#### Dataset
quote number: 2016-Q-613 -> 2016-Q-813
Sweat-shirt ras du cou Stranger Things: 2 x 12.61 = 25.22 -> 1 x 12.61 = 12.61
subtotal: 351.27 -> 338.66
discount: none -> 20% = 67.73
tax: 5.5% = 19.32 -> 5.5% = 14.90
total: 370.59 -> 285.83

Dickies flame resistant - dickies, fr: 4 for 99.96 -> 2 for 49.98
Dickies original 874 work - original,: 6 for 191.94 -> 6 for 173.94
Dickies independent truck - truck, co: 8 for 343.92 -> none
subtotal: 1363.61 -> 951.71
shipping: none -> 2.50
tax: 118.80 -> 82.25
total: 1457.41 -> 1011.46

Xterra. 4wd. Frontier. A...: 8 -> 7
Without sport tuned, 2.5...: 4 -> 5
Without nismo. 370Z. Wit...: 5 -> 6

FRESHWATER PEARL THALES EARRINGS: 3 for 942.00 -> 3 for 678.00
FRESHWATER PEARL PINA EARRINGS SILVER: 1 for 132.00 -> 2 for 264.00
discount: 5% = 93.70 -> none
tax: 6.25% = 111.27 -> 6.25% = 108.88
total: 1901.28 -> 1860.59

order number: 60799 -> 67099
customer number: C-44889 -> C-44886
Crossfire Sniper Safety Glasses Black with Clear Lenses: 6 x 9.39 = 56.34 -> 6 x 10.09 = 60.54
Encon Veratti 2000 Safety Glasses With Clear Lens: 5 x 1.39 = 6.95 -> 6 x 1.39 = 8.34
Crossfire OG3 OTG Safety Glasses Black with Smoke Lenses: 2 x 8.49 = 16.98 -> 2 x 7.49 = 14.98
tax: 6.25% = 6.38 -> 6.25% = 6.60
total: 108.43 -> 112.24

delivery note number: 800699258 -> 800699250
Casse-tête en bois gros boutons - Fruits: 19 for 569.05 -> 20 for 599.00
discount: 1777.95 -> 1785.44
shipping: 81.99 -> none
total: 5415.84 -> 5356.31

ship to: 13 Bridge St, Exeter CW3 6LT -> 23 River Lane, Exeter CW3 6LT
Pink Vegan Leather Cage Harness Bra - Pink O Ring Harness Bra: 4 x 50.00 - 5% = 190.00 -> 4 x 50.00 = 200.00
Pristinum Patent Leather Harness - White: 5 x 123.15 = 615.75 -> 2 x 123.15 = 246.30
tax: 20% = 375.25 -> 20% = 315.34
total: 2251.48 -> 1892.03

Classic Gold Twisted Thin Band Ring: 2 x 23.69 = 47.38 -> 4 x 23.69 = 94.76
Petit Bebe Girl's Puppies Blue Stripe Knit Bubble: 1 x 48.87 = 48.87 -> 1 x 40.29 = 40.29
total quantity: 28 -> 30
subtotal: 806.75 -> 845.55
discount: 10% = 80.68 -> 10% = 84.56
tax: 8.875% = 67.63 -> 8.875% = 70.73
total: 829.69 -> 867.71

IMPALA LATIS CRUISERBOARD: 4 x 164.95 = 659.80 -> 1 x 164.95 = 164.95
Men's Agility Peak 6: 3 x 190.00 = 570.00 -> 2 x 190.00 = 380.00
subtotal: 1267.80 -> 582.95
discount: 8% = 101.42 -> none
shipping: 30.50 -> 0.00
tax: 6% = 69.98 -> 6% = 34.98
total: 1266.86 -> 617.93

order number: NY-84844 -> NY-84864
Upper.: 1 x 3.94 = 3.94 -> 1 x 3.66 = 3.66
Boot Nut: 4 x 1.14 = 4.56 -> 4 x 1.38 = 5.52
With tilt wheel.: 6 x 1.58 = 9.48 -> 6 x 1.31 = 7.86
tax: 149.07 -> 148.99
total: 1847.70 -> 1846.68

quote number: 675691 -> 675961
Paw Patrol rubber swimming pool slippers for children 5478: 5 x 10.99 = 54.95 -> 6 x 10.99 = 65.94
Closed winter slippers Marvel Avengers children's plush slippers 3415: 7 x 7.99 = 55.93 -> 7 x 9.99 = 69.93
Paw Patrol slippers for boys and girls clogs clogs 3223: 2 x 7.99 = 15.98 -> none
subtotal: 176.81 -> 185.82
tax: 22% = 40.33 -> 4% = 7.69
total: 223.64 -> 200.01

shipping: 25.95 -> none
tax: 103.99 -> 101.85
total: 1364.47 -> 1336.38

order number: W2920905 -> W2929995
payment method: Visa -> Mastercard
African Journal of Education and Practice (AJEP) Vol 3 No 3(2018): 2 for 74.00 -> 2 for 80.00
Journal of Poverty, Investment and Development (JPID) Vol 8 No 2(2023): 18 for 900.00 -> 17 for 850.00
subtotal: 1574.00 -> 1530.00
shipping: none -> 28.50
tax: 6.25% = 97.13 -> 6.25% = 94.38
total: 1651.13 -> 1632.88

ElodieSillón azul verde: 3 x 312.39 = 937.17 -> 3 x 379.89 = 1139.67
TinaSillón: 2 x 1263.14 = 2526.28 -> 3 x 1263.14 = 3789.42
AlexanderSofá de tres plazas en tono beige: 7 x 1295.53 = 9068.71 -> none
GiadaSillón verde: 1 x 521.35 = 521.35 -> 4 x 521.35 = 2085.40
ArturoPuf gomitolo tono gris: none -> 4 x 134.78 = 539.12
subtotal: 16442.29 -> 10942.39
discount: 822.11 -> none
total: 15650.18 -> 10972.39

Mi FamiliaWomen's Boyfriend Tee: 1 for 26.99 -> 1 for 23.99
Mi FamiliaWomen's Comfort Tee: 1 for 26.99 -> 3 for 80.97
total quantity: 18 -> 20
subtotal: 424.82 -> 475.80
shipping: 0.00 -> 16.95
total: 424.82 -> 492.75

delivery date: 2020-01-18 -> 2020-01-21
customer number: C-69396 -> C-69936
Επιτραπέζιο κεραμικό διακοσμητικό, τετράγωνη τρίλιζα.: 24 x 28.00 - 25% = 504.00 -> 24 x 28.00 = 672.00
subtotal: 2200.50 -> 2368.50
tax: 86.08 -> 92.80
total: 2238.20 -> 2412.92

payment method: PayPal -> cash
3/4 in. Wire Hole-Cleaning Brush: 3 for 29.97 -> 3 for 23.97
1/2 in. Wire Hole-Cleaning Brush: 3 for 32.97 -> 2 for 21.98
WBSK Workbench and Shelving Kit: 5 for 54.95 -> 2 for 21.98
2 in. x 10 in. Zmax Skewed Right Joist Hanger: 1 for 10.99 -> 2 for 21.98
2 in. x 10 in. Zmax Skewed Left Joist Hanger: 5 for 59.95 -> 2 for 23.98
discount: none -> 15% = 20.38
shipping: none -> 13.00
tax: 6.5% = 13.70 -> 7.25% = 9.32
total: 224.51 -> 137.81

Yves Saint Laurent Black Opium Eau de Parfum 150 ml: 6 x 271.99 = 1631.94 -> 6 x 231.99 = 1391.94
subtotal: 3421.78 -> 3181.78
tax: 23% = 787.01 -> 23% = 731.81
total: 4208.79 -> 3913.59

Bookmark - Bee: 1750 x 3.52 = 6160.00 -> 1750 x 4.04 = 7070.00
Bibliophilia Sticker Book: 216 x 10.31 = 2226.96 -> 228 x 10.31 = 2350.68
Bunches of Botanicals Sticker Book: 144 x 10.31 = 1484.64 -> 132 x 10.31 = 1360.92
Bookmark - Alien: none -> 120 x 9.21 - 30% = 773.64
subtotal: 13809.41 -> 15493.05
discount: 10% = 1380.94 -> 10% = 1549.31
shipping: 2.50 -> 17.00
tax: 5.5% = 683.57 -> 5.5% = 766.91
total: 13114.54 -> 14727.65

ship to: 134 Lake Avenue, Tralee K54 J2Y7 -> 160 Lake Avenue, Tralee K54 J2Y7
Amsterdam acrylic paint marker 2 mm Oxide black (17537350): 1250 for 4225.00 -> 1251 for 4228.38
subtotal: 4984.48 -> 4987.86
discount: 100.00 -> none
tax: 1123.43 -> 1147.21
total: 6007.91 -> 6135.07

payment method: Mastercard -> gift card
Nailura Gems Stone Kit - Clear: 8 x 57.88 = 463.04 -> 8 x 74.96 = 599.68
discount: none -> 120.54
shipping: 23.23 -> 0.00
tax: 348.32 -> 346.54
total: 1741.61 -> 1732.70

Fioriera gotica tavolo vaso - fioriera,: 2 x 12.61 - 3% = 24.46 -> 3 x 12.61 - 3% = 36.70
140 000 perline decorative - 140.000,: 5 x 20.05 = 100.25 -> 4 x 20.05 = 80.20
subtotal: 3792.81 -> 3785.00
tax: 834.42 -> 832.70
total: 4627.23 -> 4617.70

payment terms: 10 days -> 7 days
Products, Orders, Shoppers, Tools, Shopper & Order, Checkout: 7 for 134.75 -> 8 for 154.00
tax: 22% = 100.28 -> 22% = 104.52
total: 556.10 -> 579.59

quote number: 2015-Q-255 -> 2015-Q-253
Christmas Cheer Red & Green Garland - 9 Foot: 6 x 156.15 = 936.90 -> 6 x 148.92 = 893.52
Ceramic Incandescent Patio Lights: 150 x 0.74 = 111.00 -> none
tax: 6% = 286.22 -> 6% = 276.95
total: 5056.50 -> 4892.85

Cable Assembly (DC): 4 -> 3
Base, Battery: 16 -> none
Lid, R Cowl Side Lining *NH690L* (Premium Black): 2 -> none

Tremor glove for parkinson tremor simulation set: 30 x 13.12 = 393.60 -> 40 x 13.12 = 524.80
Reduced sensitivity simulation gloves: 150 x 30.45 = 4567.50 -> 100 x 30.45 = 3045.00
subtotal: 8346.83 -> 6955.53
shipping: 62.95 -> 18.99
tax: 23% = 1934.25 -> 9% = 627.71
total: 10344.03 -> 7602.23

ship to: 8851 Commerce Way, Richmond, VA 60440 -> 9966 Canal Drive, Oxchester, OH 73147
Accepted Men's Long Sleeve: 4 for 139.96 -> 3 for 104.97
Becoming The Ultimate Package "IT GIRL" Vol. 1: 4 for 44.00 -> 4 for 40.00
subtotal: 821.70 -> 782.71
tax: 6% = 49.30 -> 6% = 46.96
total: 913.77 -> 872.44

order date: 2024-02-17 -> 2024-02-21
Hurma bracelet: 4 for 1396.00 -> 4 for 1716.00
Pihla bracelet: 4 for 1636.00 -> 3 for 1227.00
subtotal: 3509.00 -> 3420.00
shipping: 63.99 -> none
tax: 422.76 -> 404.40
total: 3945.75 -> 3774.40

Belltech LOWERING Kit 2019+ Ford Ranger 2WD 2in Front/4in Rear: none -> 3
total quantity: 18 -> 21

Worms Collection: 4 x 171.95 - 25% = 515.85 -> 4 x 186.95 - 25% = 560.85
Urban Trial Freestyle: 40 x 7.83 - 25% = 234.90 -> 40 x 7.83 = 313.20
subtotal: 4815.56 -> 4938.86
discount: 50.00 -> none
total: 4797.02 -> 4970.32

#### Directions
Search the data above for the string "Without". Report every line where it is found.

#### Answer for this exercise
Without sport tuned, 2.5...: 4 -> 5
Without nismo. 370Z. Wit...: 5 -> 6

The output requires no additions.